Many software engineering projects involve the automation of "real-world" systems, consisting of interacting entities that work together to perform specific tasks. These real-world systems often exhibit intrinsic qualities that parallel the inherent characteristics of distributed software systems.
One of these qualities is concurrency. A real-world system possesses this quality if it includes more than one entity at any time, which most do. For example, consider a system for shipping parcel packages around the world. At any time, this system may include many physical entities (e.g., parcels, customers, and locations) and abstract concepts (e.g., rates, origins, and destinations.) Each of these can exist independently and behavior concurrently. Distributed software systems provide true concurrency by disbursing objects over a network of computing resources. In contrast, centralized (single-processor) systems can only simulate concurrency.
Another shared quality is partial failure. In real-world systems, a single entity, like a parcel or customer, can fail independent of the rest of the system. The same is true for distributed systems since individual computing resources in the network can fail or become unreachable. In centralized systems, failure is usually treated as an all-or-nothing condition.
A third common quality is dynamic, incremental change. Real-world systems rarely require a complete shutdown to make changes in the way that its work is performed. In fact, change is often considered an integral part of a real-world system instead of an external process. Can you image a worldwide shipping company shutting down its entire operation every time an office needed to add a new piece of equipment or open up a new distribution channel? The same situation exists for distributed systems. Because of the impracticality of shutting down an entire distributed system, mechanisms for dynamic and incremental change are often built into the infrastructure.
The similarities between real-world and distributed software systems, might lead one to conclude that an accurate conceptual model of the first could be easily transformed into a good design for the second.

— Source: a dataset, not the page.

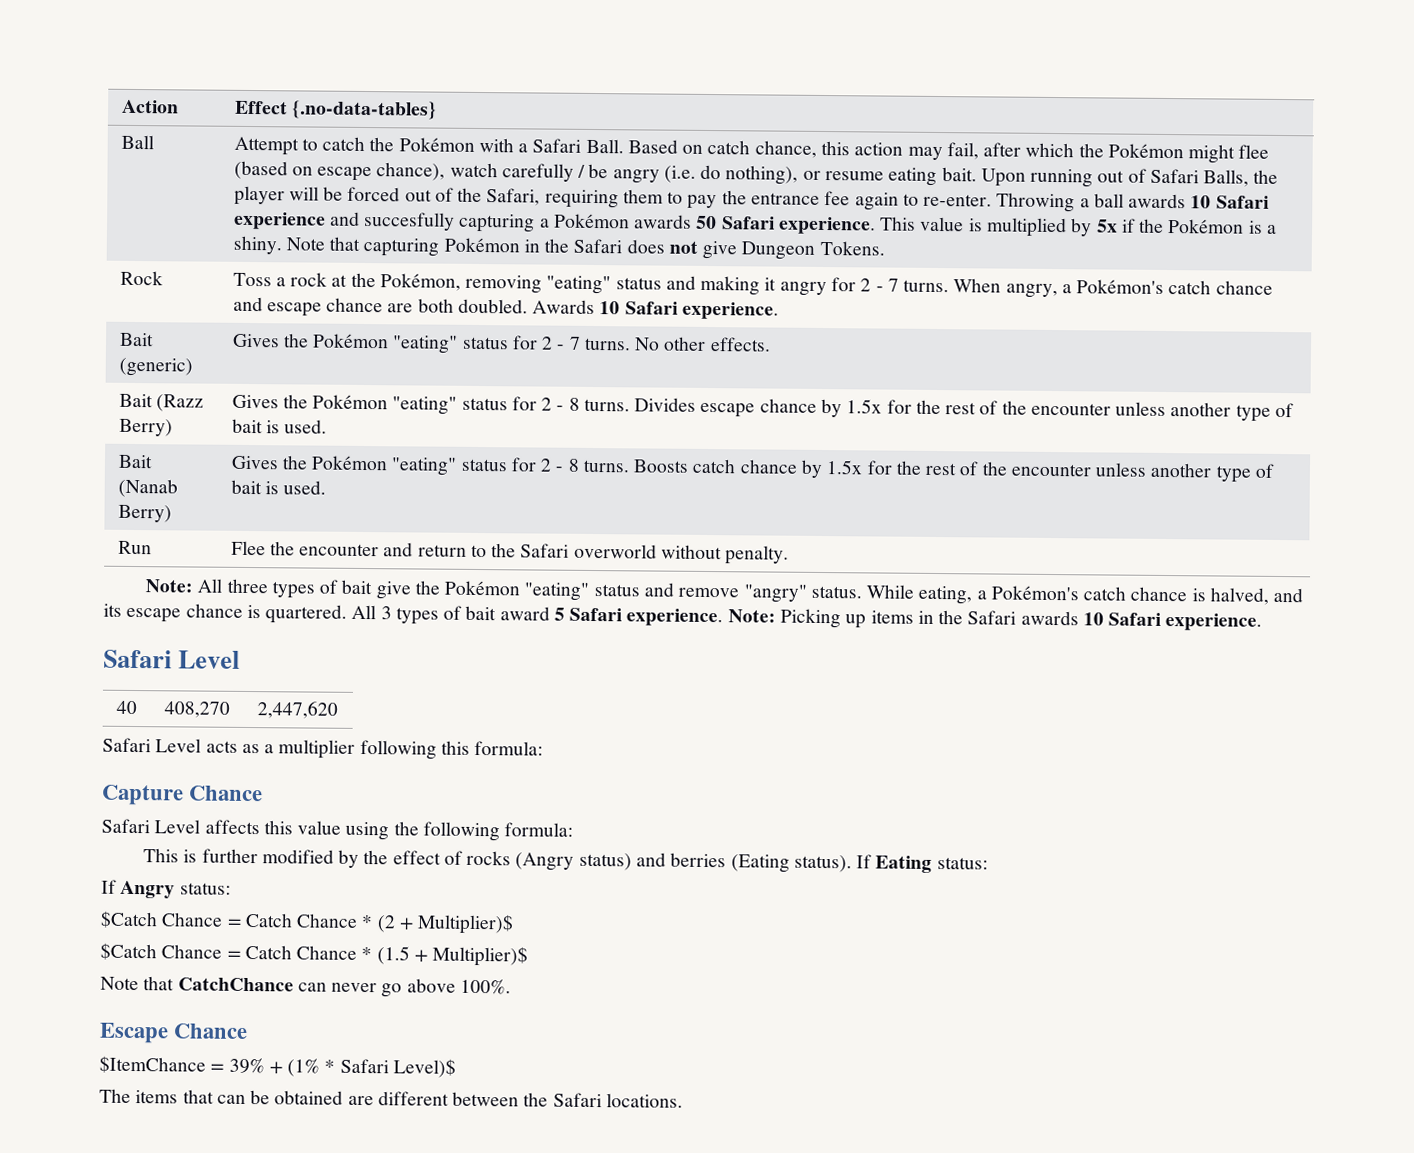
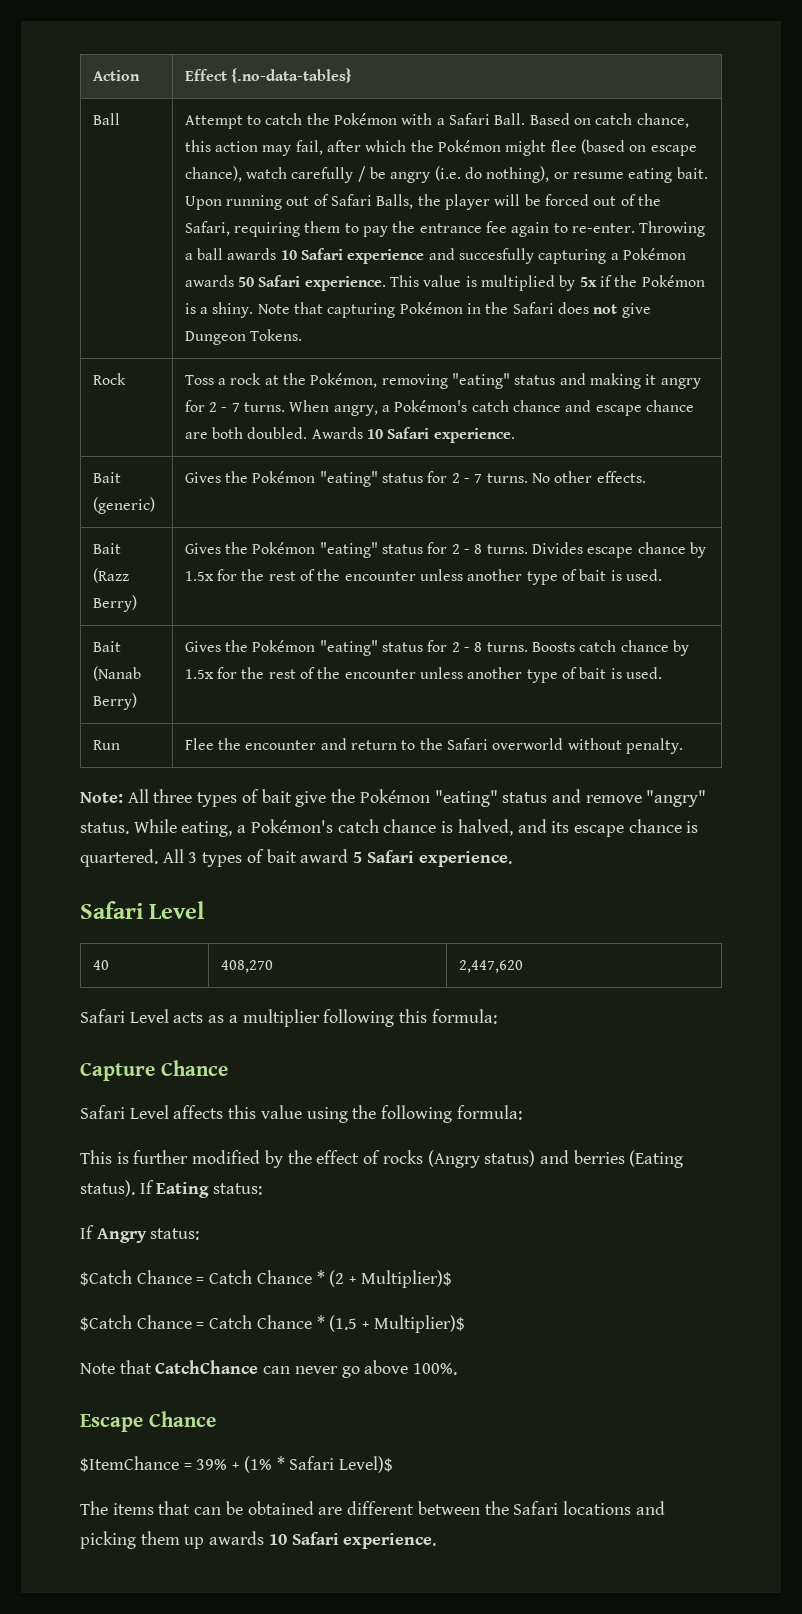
- Note: Picking up items in the Safari awards 10 Safari experience.
- The items that can be obtained are different between the Safari locations.
+ The items that can be obtained are different between the Safari locations and picking them up awards 10 Safari experience.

However, this is not true because of some subtle and not-so-subtle differences in what the models represent and because of additional design issues related to distributed systems.

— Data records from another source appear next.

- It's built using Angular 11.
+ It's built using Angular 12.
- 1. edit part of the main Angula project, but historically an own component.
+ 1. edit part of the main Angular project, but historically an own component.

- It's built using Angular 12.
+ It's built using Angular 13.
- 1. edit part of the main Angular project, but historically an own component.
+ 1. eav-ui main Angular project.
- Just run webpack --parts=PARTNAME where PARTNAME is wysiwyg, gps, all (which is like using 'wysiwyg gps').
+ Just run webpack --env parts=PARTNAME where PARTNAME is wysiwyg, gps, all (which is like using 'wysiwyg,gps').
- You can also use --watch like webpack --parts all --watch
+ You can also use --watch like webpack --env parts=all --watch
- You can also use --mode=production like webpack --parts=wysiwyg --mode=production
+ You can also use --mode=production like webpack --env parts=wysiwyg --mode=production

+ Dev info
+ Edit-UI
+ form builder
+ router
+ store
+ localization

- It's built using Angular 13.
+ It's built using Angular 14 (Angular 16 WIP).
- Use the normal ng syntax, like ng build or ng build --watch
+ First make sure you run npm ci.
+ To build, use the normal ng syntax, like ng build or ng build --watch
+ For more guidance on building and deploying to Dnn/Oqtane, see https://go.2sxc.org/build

In general, the process of going from analysis to design in software development has always involved mapping or transforming conceptual models. Models used during analysis, regardless of whether they are formal, informal or subconscious, aim to describe real-world systems from a problem-domain perspective. The concepts found in an analysis model should relate directly to concepts in the real-world system. Models used for software design, on the other hand, involve an additional level of abstraction and serve a different purpose. They describe software concepts, like objects, structures, and processes, that only indirectly relate to concepts from the problem-domain. The purpose of a design model is to provide a blueprint for implementation and a framework for subsequent evolution of the system.

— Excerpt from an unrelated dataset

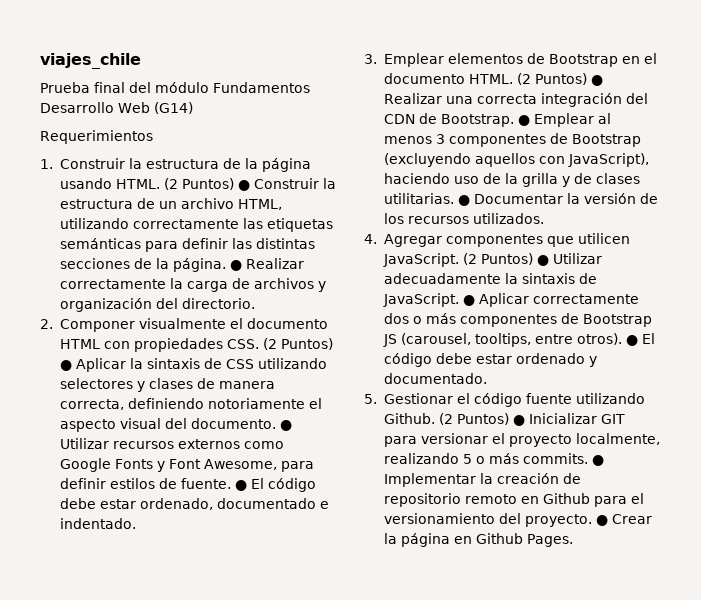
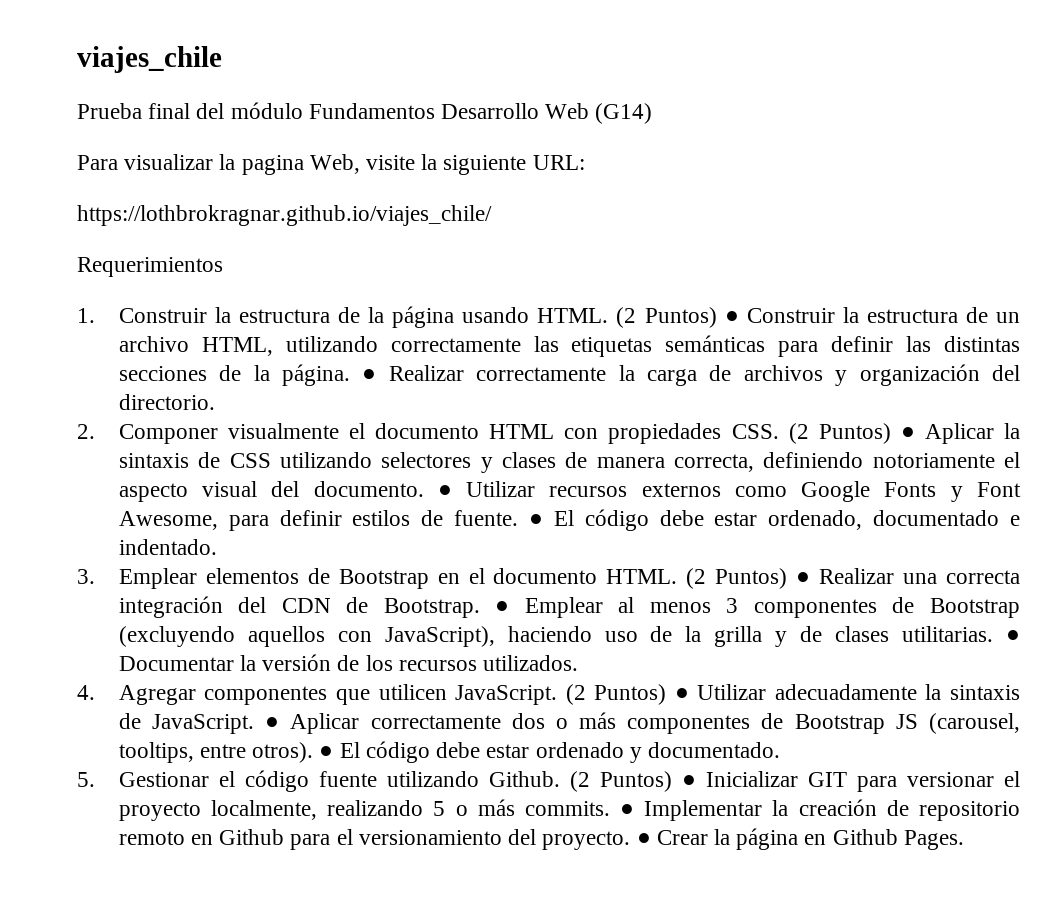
+ Para visualizar la pagina Web, visite la siguiente URL:
+ https://lothbrokragnar.github.io/viajes_chile/

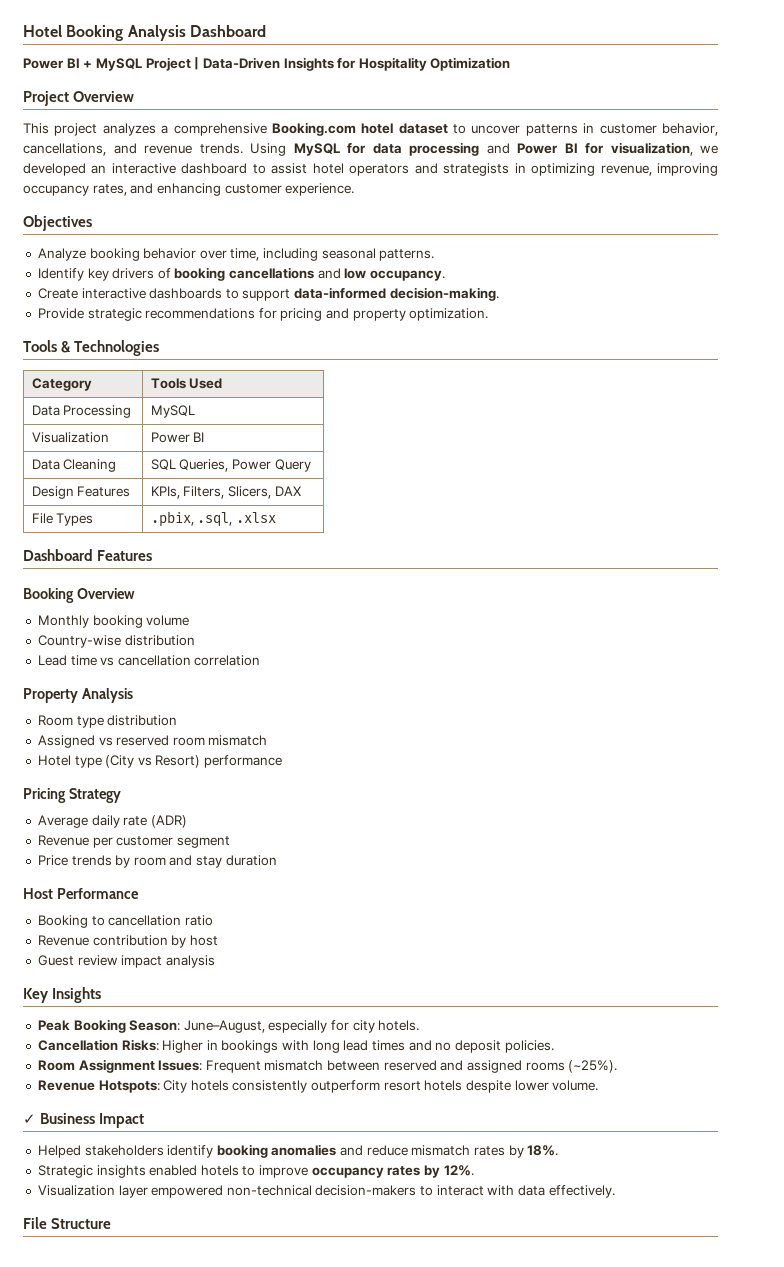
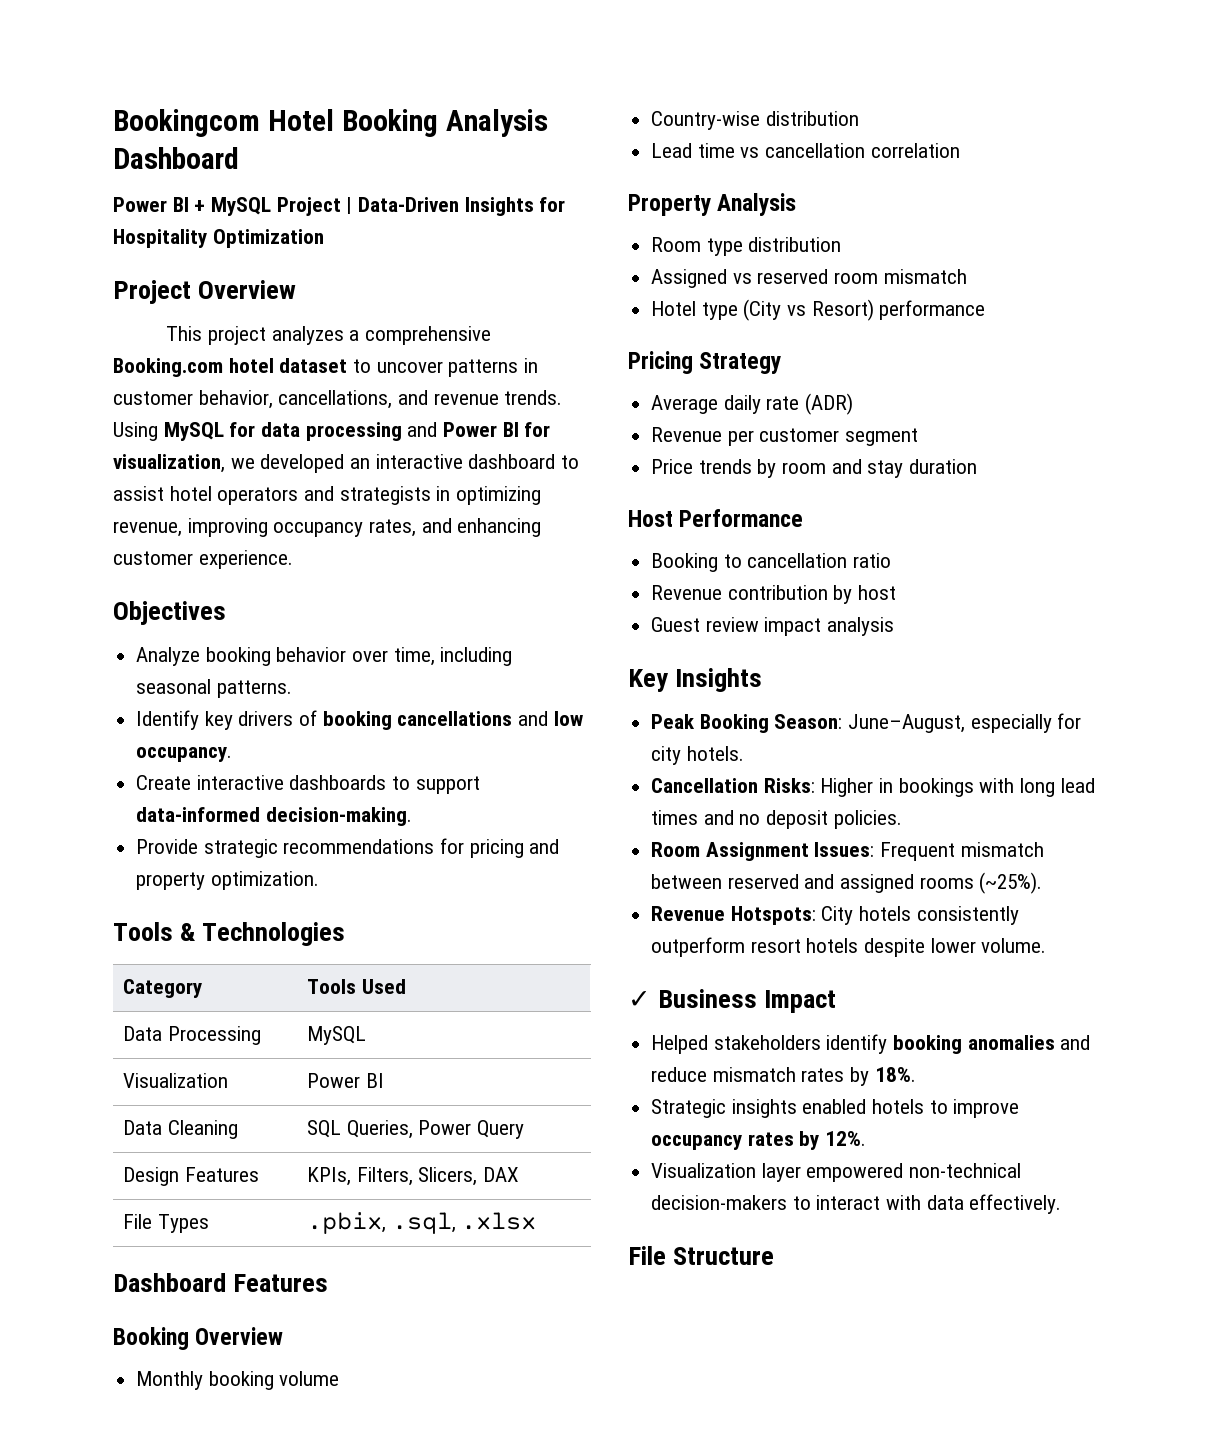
- Hotel Booking Analysis Dashboard
+ Bookingcom Hotel Booking Analysis Dashboard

Ideally, the conceptual distance between an analysis and a corresponding design should be kept to a minimum. This improves understandability, traceability, and maintainability. For distributed systems, however, there are several fundamental problems that tend to increase the conceptual distance and complicate the design process. Below is a summary of some of them:
Complex mappings
The mapping between concepts in the analysis and those in the design is not one-to-one. A single real-world entity can be represented by many software objects. For example, to increase access time, a parcel-tracking system may include multiple software objects for a single parcel and distribute them across the network.
Fragmented behavior
A software object may represent only a portion of an entity described in the analysis. I will refer to such partial representations, as object fragments [Clyde-1993]. The object fragments that represent a specific real-world object do not have to be uniform, as long as they collectively encapsulate the required information and behavior. For example, in a client/server environment, client object fragments are often very lightweight and communicate with their server counterparts to provide users with the complete functionality.
Object distribution
The distribution of software objects doesn't have to mirror the distribution of corresponding entities in the real-world. Just because a parcel is in Boston, doesn't mean that the software objects that represent it have to be in Boston. Decisions on how to distribute objects across system should consider other factors like performance, reliability, security, and fault tolerance.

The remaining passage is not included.